Wir einigen uns darauf, bald wieder so einen Abend zu veranstalten. - "Dann lad ich dich aber zum Essen ein", hat er mir dann versprochen und ich habe  nur ein verlegendes Lachen gegeben. - "Du hast ein wundervolles Lachen" sind seine letzten Worte, bevor er aus dem Auto aussteigt und mich im Auto zurück lässt. Ich werde rot und fühle mich geschmeichelt von ihm. Ich schlieβe die Augen und stelle mir Ryan vor, der auf Jakob stöβt. Das würde der Weltuntergang bedeuten. So verschieden, dass sie einfach nicht im gleichen Raum zur gleichen Zeit sein können.

Ich halte mein Handy ruhig in der Hand. Sitzend auf dem Bett sehe ich nur diese eine Nummer und diesen einen Namen, der mir vor einem Monat noch die Welt bedeutet hat. Ich habe mich geändert. Ich bin nicht mehr die, die ich glaubte zu sein. Ich gehe mit drei verschiedenen Männern aus und hoffe auf ein Happy End, doch am Ende wird alles zerschmettern und ich werde alle drei verlieren.

Letztes mal, als ich mit Ryan telefoniert habe mitten in der Nacht, war er ziemlich wütend auf mich und traurig zugleich. Es war der 8.12. Dieses Datum trage ich mit mir herum. Vielleicht ist es der Tag an dem wir uns getrennt haben. Vielleicht ist es auch nur der Tag, an dem wir einen Streit hatten. Vielleicht herrscht zwischen uns auch nur Funkstille. Ich nähere meinen Zeigefinger der Anruftaste. Doch ich bleibe stehen. Seine Worte kommen mir erneut in den Kopf. Mit nur Freundschaft fing es an. Daran erinnere ich mich glasklar. Was, wenn er recht hat und ich auf dem Weg bin, mich neu zu verlieben und ihn zu vergessen? Er war schlieβlich auch mein Freund, bevor wir zusammen kamen.

Vielleicht ist es besser, ihn nicht anzurufen. Er sollte anrufen, wenn er mit mir wieder reden kann. In dem Moment bereue ich, dass ich hier nach New York ohne ihn gegangen bin. Ich hätte besser absagen sollen und es um einen Monat verschieben sollen. Es war doch nie meine Absicht Ryan so zuverletzen. Und das alles nur wegen einer dummen Gala.

Ich schalte das Handy aus und lege es auf den Nachttisch.
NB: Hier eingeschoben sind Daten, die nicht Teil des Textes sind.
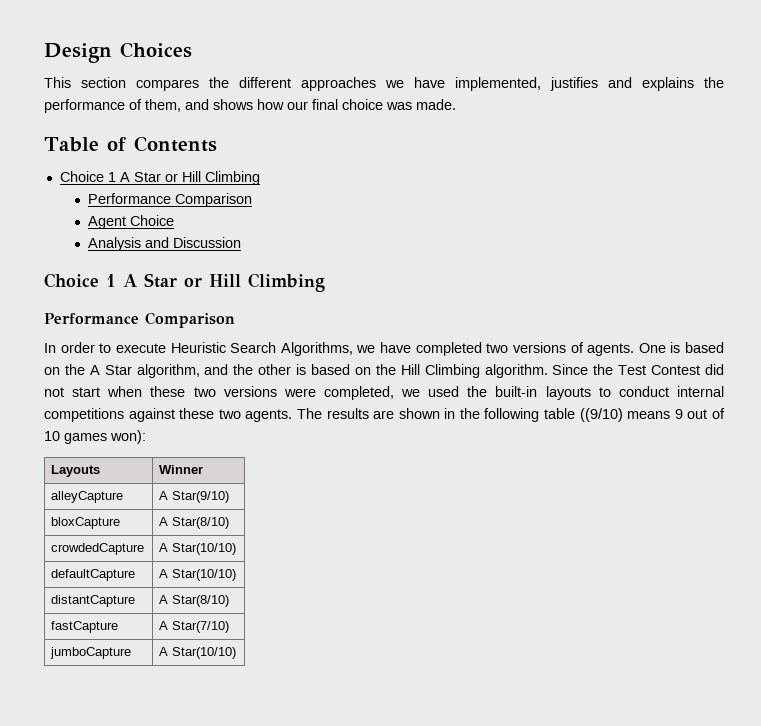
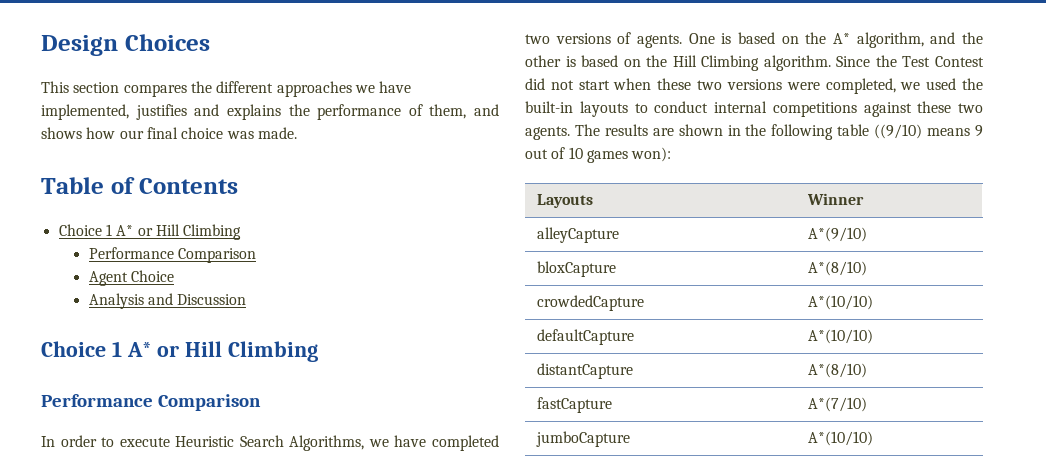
[119,172,161,182] A Star -> [116,225,134,236] A*
[123,273,177,288] A Star -> [126,342,152,357] A*
[89,365,132,375] A Star -> [833,33,850,44] A*
[159,491,230,503] A Star(9/10) -> [808,227,868,242] A*(9/10)
[159,517,230,529] A Star(8/10) -> [808,261,868,276] A*(8/10)
[159,543,237,555] A Star(10/10) -> [808,295,874,310] A*(10/10)
[159,569,237,581] A Star(10/10) -> [808,329,874,344] A*(10/10)
[159,595,230,607] A Star(8/10) -> [808,363,868,378] A*(8/10)
[159,621,230,633] A Star(7/10) -> [808,397,868,412] A*(7/10)
[159,647,237,659] A Star(10/10) -> [808,431,874,446] A*(10/10)

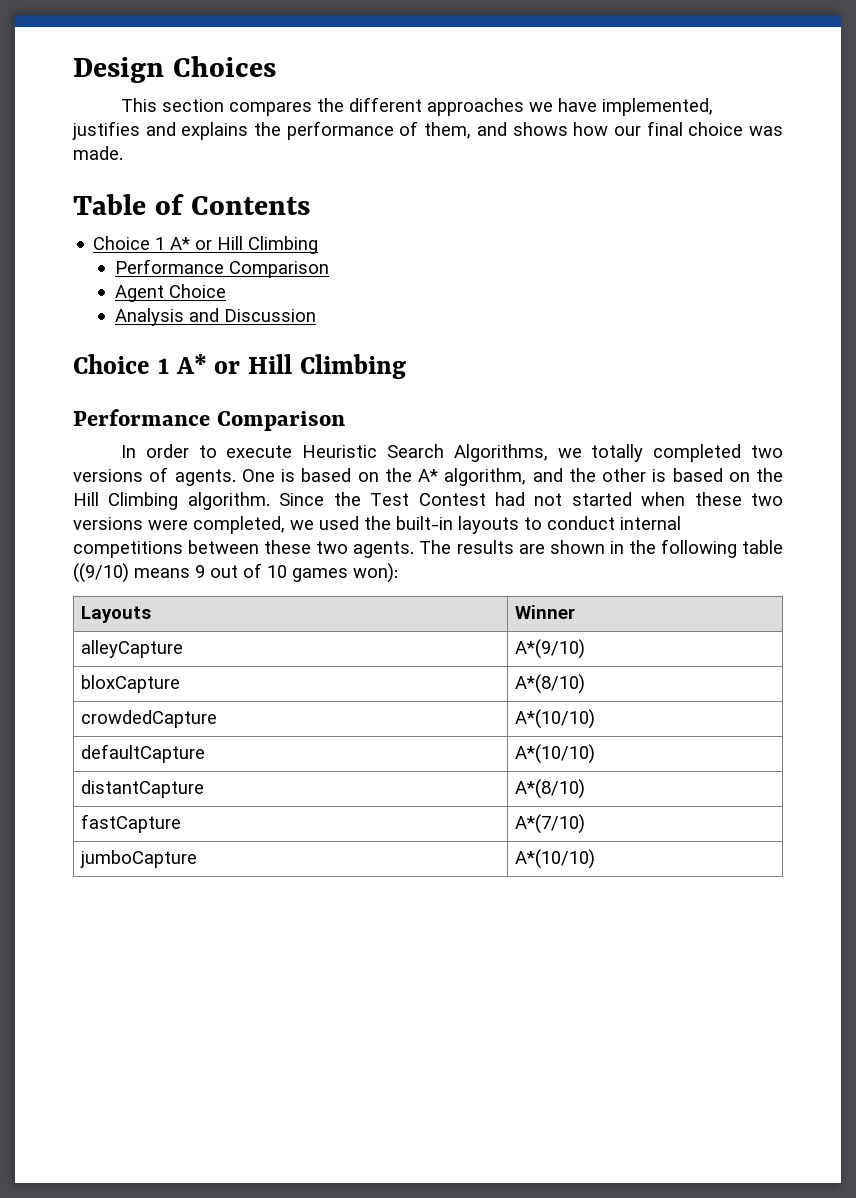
[394,435,427,447] have -> [591,444,644,462] totally
[525,78,610,90] did not start -> [494,492,632,506] had not started
[863,102,912,117] against -> [188,540,260,554] between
Schwer atmend gehe ich ins Wohnzimmer, kuschel mich vor den Fernseher und schaue den bewegten Bildern zu, ohne auch nur die leiseste Ahnung vom Inhalt zu haben.
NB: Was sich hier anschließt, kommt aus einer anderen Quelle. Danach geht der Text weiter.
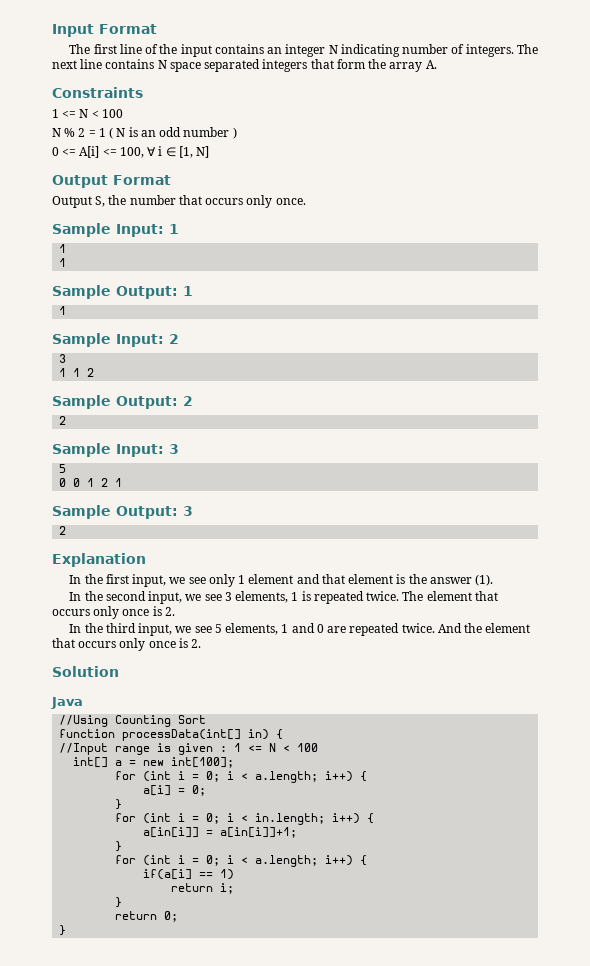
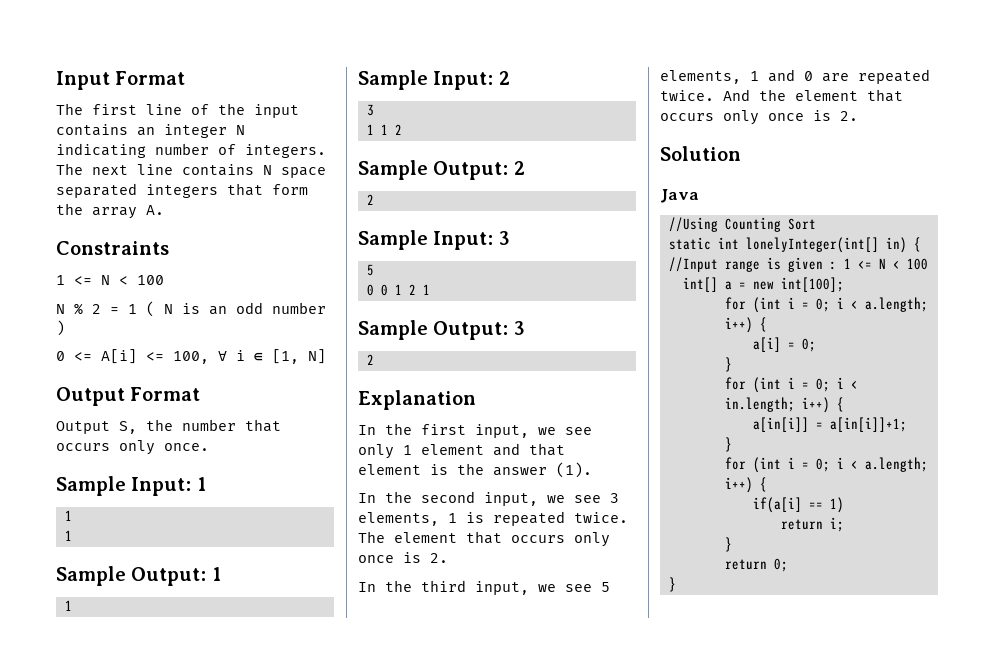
[59,729,242,741] function processData(int[] -> [668,237,879,253] static int lonelyInteger(int[]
Wie gerne hätte ich jetzt Ryan neben mir gehabt? Er hätte ins Ohr geflüstert, wie sehr er mich liebt und mich dann ganz fest umarmt. Und dann wäre mir bewusst geworden, wie schön es ist, einen Seelenverwanten zu haben. Energielos verbringe ich mit meinen Gedanken vor dem Fernseher, stopfe mir sämmtliche Lebensmittel hinein und achte nicht auf mein Gewicht dabei.
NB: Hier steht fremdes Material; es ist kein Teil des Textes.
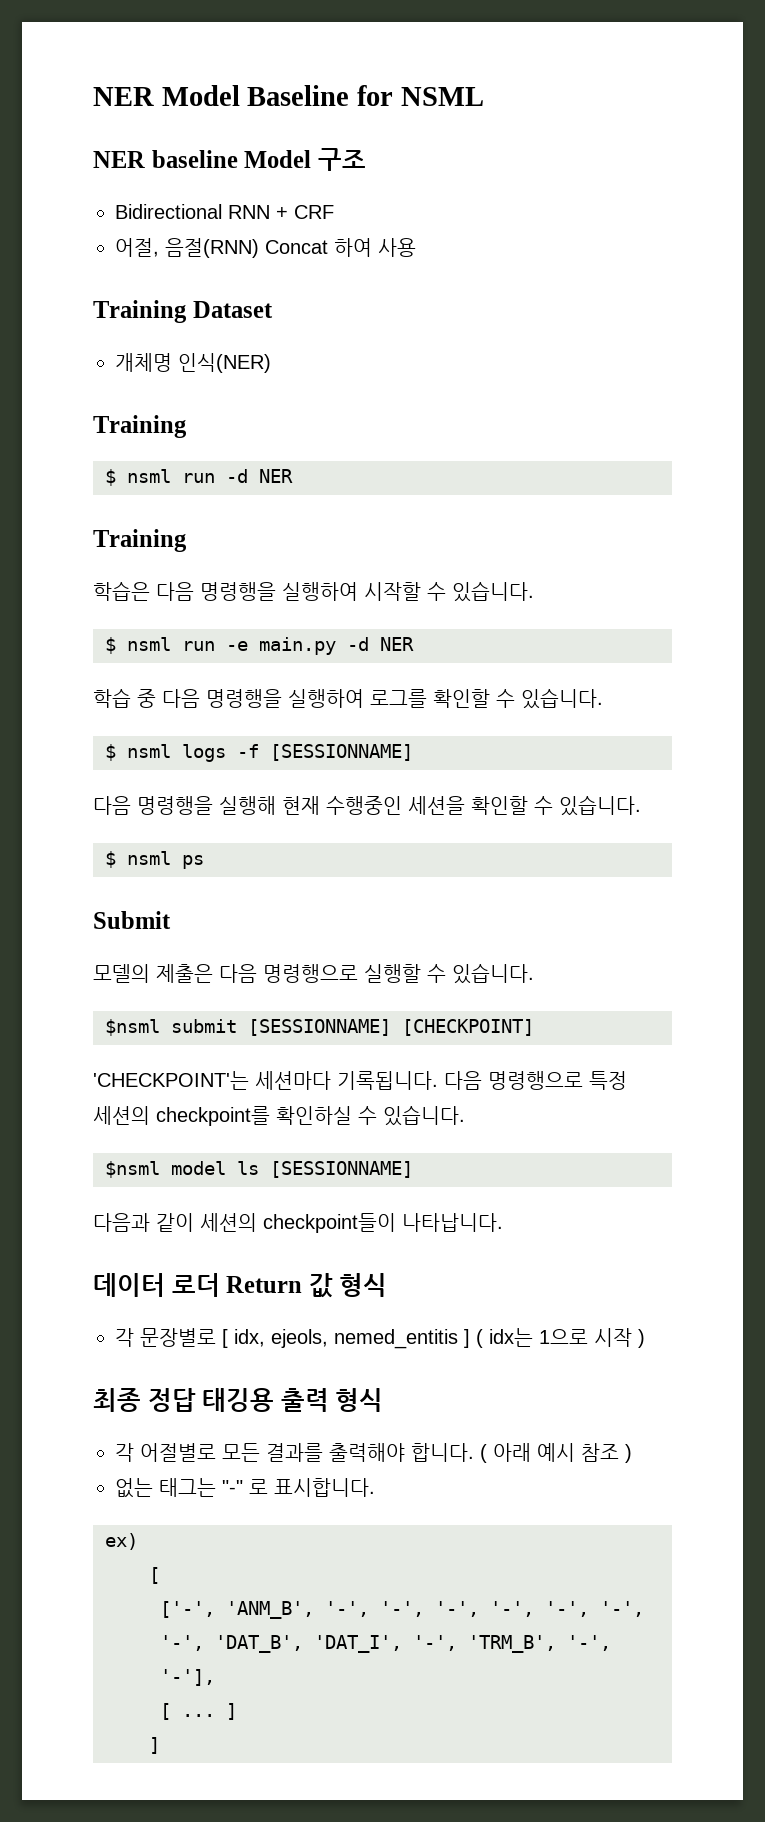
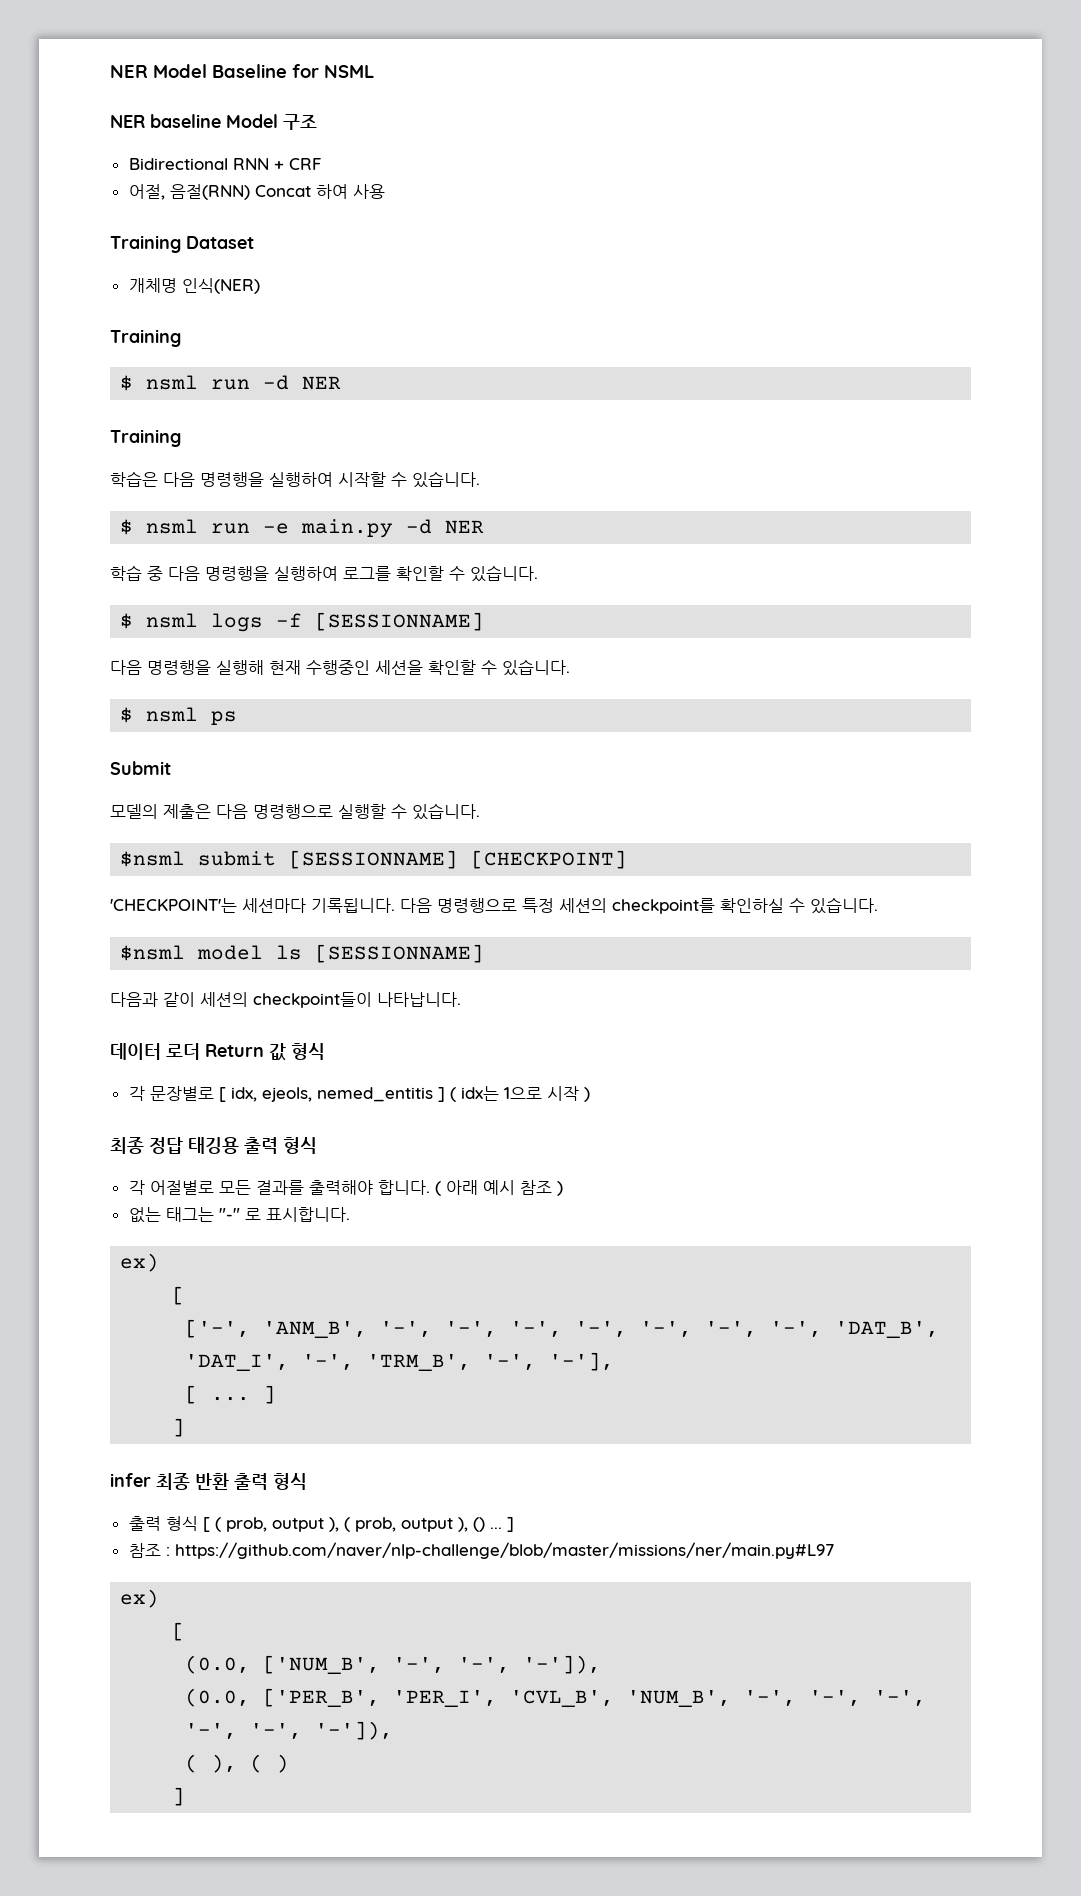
(160, 1745) none -> [110,1473,307,1490] [128,1516,514,1532] [128,1542,834,1559] [120,1589,160,1608] [172,1622,186,1641] [185,1655,602,1674] [185,1688,927,1707] [185,1721,394,1740] [185,1754,290,1773] [172,1787,186,1806] // infer 최종 반환 출력 형식 // 출력 형식 [ ( prob, output ), ( prob, output ), () ... ] // 참조 : https://github.com/naver/nlp-challenge/blob/master/missions/ner/main.py#L97 // ex) // [ // (0.0, ['NUM_B', '-', '-', '-']), // (0.0, ['PER_B', 'PER_I', 'CVL_B', 'NUM_B', '-', '-', '-', '-', '-', '-']), // ( ), ( ) // ]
Wie öde kann das Leben werden. Es ist, als würde einer dir die Farbe im Leben rauben. Einen Moment bist du noch glücklich und im nächsten ist alles vorbei. Und dann wünscht man sich, hätte ich doch nur den Moment in vollen Zügen genoβen und ihn nicht als selbstverständlich hingenommen.